Author: Deborah Dwork
Publisher: W. W. Norton & Company
Published: 2003-08-26
Total Pages: 468
ISBN-13: 9780393325249
DOWNLOAD EBOOKUnrivaled in scope, "Holocaust" is a story of all Europe, of the vast sweep of events in which this great atrocity was rooted, from the Middle Ages to the modern era.
Author: Romain Hayes
Publisher: Random House India
Published: 2011-11-20
Total Pages: 235
ISBN-13: 8184002351
DOWNLOAD EBOOKBy the late 1930s, Subhas Chandra Bose had become disillusioned with Gandhi’s leadership of the Indian National Congress and the nationalist struggle. With the outbreak of the Second World War in 1939, he resolved that India could only achieve freedom through a violent uprising. Two years later, in 1941, Bose went on to make a daring escape, via Afghanistan and Russia, to Berlin in search of an anti-British alliance. The Nazis seized Bose’s offer and the possibilities of an anti-British revolt in India, even envisaging German troops marching into the country as ‘liberators’. Meanwhile, thousands of British Indian troops captured in North Africa enlisted in the Wehrmacht hoping to join the Nazi march into India as they swore oaths to Hitler and Bose ‘in the fight for the freedom of India’. Yet for all their accord, the Bose-Nazi relationship remained complicated, full of ambivalences on both sides. This book for the first time, tells the story of Bose’s war years in Germany and examines his relationship with the Nazis. This period remains a deeply controversial moment in Indian history and has thus far been suffused with hagiography.
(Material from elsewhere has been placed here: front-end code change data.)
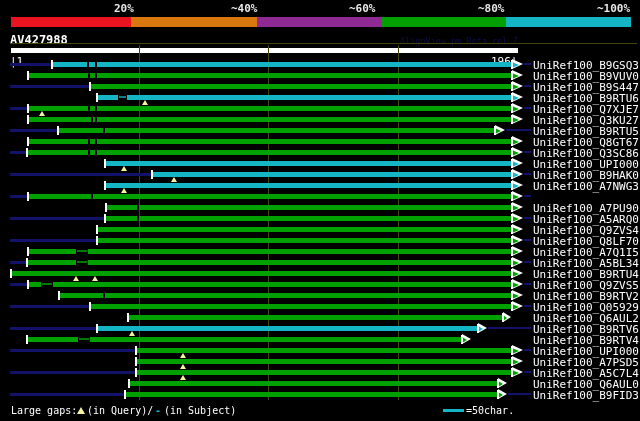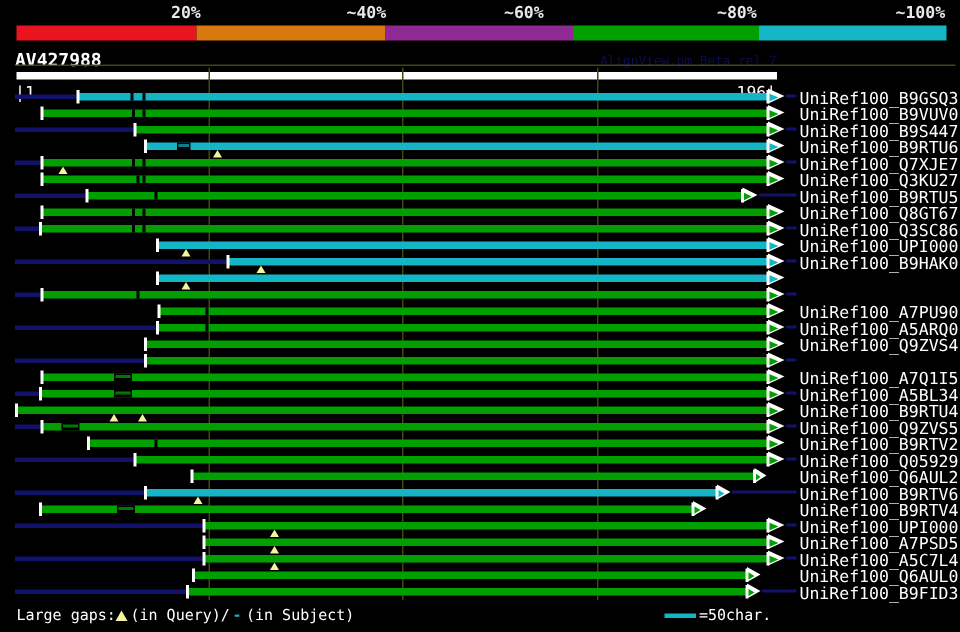"~60%" div.scale-label { left: 336px -> 349px }
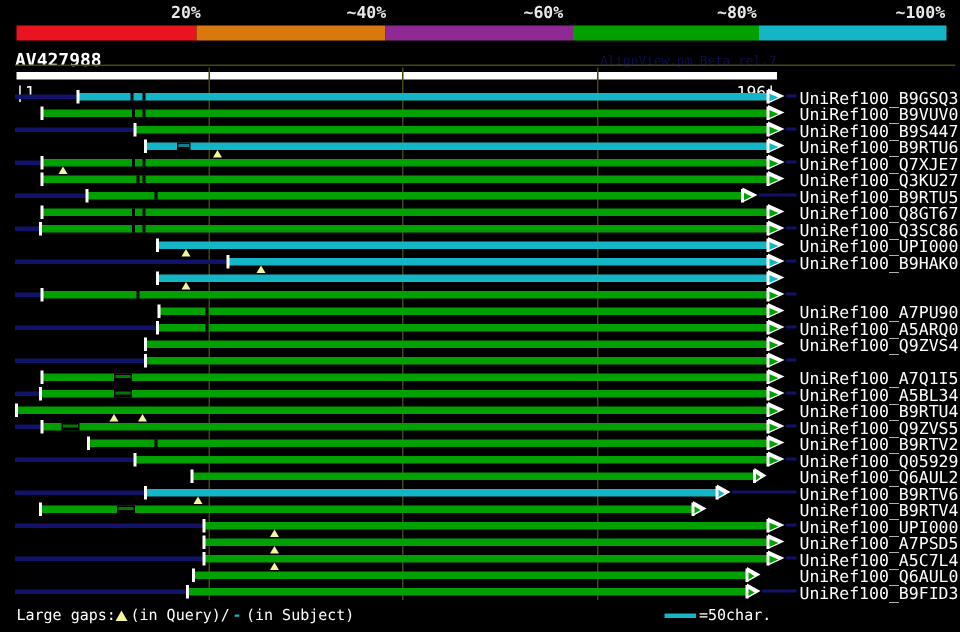"UniRef100_A7NWG3" div { html: none -> <div>UniRef100_A7NWG3</div> }
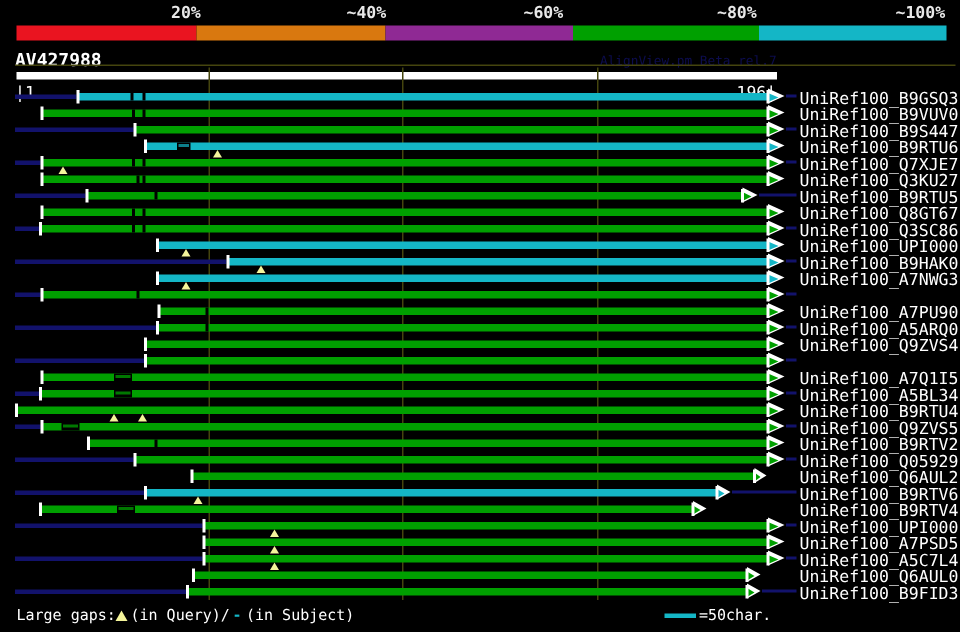"UniRef100_Q8LF70" div { html: none -> <div>UniRef100_Q8LF70</div> }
Using rare German and Indian war records, Romain Hayes has written a nuanced, thoughtful, and vital account of these years, shedding light on an aspect of Bose that has till now remained in shadow.
Author: Yisrael Gutman
Publisher: Indiana University Press
Published: 1998
Total Pages: 660
ISBN-13: 9780253208842
DOWNLOAD EBOOKAn authoritative account of the operation of the Auschwitz death camp.Ò. . . a comprehensive work that is unlikely to be overtaken for many years. This learnedvolume is about as chilling as historiography gets.Ó ÑWalter Laqueur, The New RepublicÒ. . . a vital contribution to Holocaust studies and a bulwark against forgetting.Ó ÑPublishers WeeklyÒRigorously documented, brilliantly written, organized, and edited . . . the most authoritativebook about a place of unsurpassed importance in human history.Ó ÑJohn K. RothÒNever before has knowledge concerning every aspect of Auschwitz . . . been made available in such authority, depth, and comprehensiveness.Ó ÑRichard L. RubensteinLeading scholars from the United States, Israel, Poland, and other European countries provide the first comprehensive account of what took place at the Auschwitz death camp. Principal sections of the book address the institutional history of the camp, the technology and dimensions of the genocide carried out there, the profiles of the perpetrators and the lives of the inmates, underground resistance and escapes, and what the outside world knew about Auschwitz and when.Published in association with the United States Holocaust Memorial Museum, Washington, D.C.